However, I am curious as regards the following argument:

  • Quine views the fact that an infinite amount of theories can be relevant to a given topic or empirical observation as proof that a.) an infinite amount of theories period is relevant to any observation and b.) all such theories are entertained by theory makers, and so all of our theories are relevant to each other and contain by certain qualification the same empirical content, and/or empirical justification (as Quine puts it, "whatever observation would be counted for or against the one theory counts equally for or against the other" 1992).
  • The mistake as I see it can be identified in the following thought problem: the observation that wheels tend to roll downhill can be said to be relevant to a theory about rotation because it is considered to be the case that wheels roll in 'rotations'. This observation can also be said to be relevant to a theory of wheels, or a theory predicting increase in velocity of a wheel, ad infinitum. In this sense there are an infinite number of theories related to the observation at hand. For the sake of the example let's use a theory concerned with rotation.

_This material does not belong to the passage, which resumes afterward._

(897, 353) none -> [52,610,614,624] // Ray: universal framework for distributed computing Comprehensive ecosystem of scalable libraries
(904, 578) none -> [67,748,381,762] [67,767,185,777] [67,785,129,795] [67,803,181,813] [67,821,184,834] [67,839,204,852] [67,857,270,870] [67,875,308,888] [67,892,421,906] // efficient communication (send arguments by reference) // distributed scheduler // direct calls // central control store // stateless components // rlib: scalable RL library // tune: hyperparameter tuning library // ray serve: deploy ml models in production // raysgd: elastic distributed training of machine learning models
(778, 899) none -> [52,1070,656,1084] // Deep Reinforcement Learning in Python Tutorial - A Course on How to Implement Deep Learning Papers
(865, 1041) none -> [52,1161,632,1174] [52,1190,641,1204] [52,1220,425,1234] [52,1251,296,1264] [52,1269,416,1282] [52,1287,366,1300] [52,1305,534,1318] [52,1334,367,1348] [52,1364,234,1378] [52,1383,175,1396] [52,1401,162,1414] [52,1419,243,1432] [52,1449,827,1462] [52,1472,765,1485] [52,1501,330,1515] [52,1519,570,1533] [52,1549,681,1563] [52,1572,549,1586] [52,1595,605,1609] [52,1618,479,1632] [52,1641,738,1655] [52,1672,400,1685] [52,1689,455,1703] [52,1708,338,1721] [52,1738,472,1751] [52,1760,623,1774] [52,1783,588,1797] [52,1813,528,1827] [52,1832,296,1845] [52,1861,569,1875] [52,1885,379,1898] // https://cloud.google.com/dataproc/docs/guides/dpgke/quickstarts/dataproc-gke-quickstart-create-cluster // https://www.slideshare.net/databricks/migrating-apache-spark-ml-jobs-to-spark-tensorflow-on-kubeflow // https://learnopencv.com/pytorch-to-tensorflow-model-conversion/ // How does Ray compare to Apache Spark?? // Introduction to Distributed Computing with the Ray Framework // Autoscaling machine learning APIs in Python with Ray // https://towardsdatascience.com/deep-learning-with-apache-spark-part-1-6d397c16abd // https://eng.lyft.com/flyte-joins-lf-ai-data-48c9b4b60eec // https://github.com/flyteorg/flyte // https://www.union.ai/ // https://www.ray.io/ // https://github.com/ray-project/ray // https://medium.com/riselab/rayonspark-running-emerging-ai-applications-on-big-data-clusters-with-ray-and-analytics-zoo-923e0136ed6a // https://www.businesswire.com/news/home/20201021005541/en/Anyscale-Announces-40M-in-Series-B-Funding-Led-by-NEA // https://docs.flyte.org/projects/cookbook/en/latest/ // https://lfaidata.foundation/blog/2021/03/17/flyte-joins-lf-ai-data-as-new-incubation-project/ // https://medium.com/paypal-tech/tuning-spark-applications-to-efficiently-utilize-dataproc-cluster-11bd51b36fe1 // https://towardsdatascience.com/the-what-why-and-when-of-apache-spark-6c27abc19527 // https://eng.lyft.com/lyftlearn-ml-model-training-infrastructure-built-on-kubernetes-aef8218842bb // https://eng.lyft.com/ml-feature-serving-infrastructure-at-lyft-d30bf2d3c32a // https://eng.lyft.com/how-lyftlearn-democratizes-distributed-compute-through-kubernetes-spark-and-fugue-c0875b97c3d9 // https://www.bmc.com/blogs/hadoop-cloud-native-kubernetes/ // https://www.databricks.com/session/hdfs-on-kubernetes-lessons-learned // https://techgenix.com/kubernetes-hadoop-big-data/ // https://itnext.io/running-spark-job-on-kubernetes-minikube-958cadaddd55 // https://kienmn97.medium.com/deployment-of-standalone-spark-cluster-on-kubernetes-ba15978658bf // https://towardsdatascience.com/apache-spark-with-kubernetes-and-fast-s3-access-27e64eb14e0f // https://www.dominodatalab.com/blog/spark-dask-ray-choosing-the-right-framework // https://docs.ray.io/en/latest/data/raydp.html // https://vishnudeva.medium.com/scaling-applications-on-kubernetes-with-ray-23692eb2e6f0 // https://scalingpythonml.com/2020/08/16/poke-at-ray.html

  • Now, Quine would hold that the reason we think that 'rotations' can adequately describe a wheel is because a wheel supposedly spins around an imaginary axis located in its center. And this imaginary axis is understood in terms of a certain point or line on an abstract plain. As such, Quine would hold that belief in an abstract plain is entirely and wholly relevant to the simple observation that some wheel rolls downhill. This belief, under Quine's vision of revision and global application of the underdetermination thesis, can be destroyed or justified, moved this way and that, by the power of the observation of a wheel rolling down the hill.

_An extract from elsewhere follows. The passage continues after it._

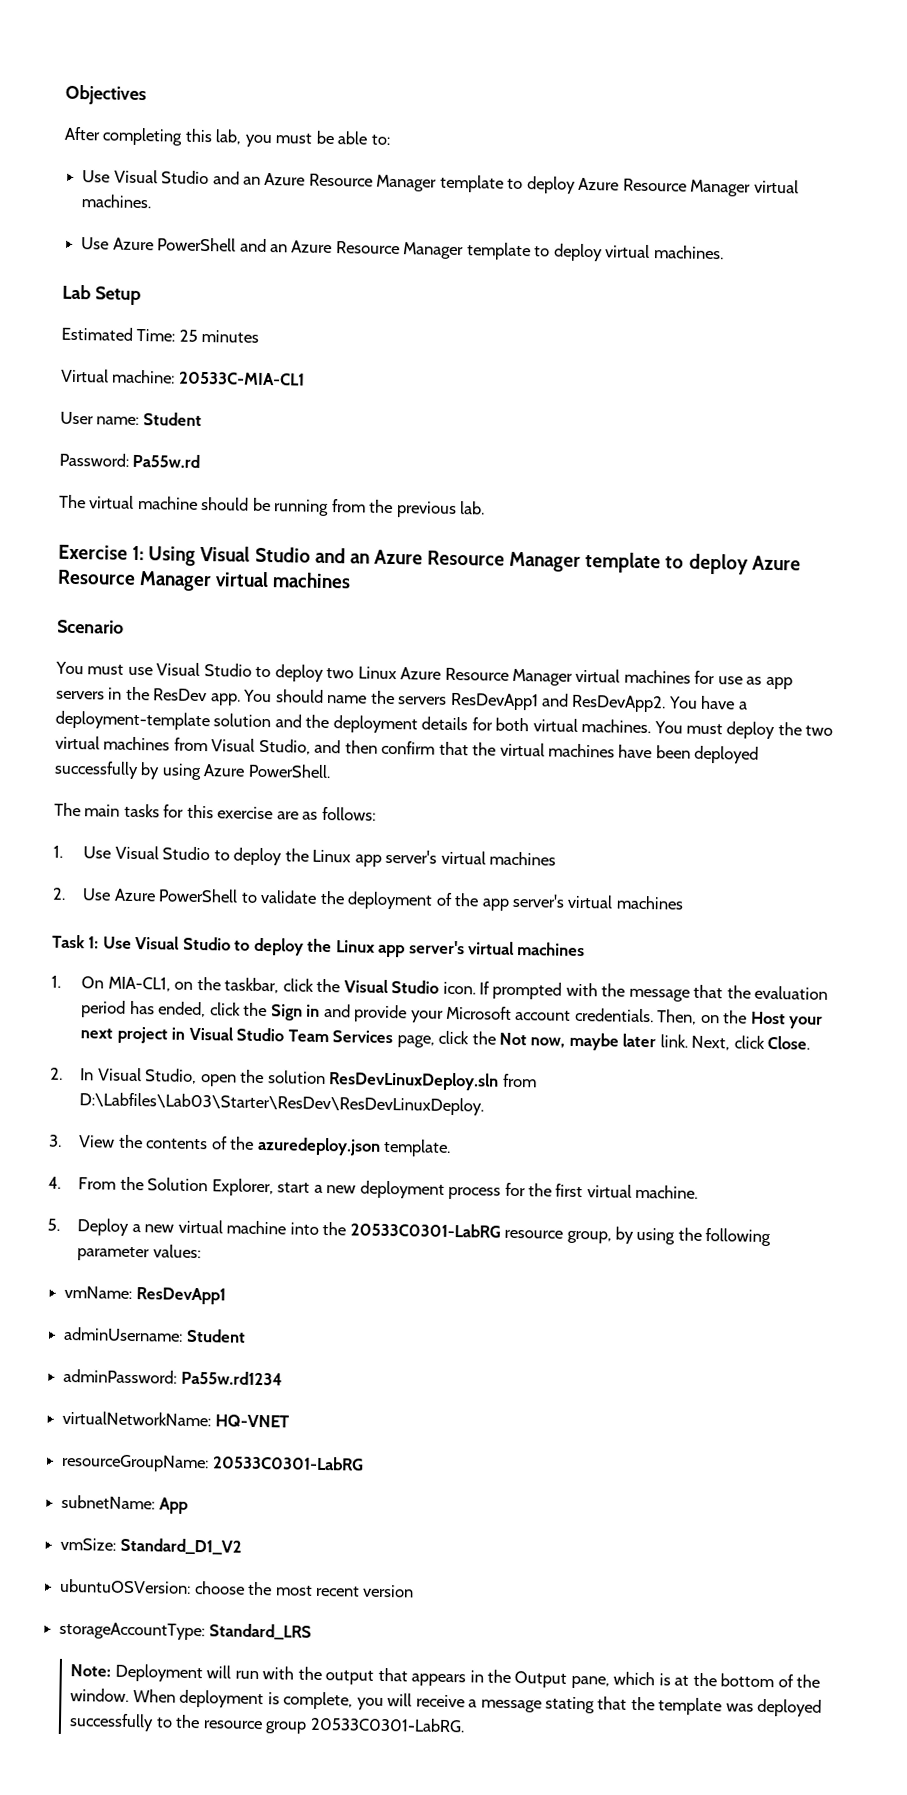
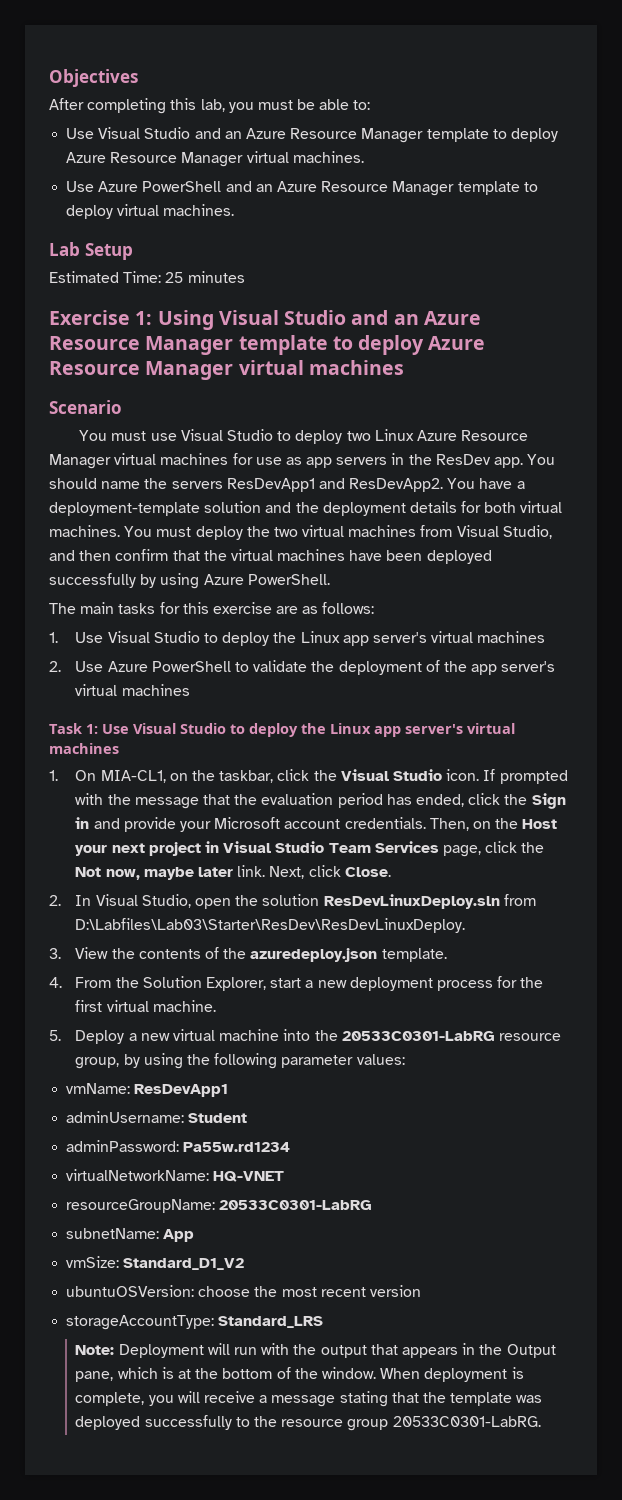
[61,368,305,386] [60,411,202,426] [59,452,201,468] [59,494,486,518] // Virtual machine: 20533C-MIA-CL1 // User name: Student // Password: Pa55w.rd // The virtual machine should be running from the previous lab. -> (245, 277) none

  • This however is obviously not the case. And it is not the case because this line of thought which is in some manner connected to the theory of rotations which actually is relevant to the observation, is not relevant in the same manner to the observation for the fact that it contains no inherent concern for the subject matter of the observation. Its relation to the empirical observation is wholly determined by its relation to a theory that is inherently concerned with the observation. The relevance of the abstract plain to a rolling wheel is one derived from some theory more directly relevant to the observation. This point can be clarified in the ambiguity that results if we hold the abstract plain in itself to be relevant to the observation of the wheel, for there are endless ways in which it can be said to be 'relevant', since there are endless aspects of an abstract plain and wheels rolling. It is only when conjoined to the particular theorizing about a particular aspect of an observation that a theory or belief can be said to be relevant to a given observation. As such, what makes a theory 'relevant' to a given observation is its concern for the aspect of the observation under consideration.
  • But as such, it just seems to be evident that certain theories really aren't 'empirically equivalent', in that where certain theories are inherently about an aspect of an observation, other theories are only about such an aspect in a derivative way.
  • Thus, Quine's notion of global holism seems to collapse.

Is this argument fair to Quine? If not, in what way is it a misread?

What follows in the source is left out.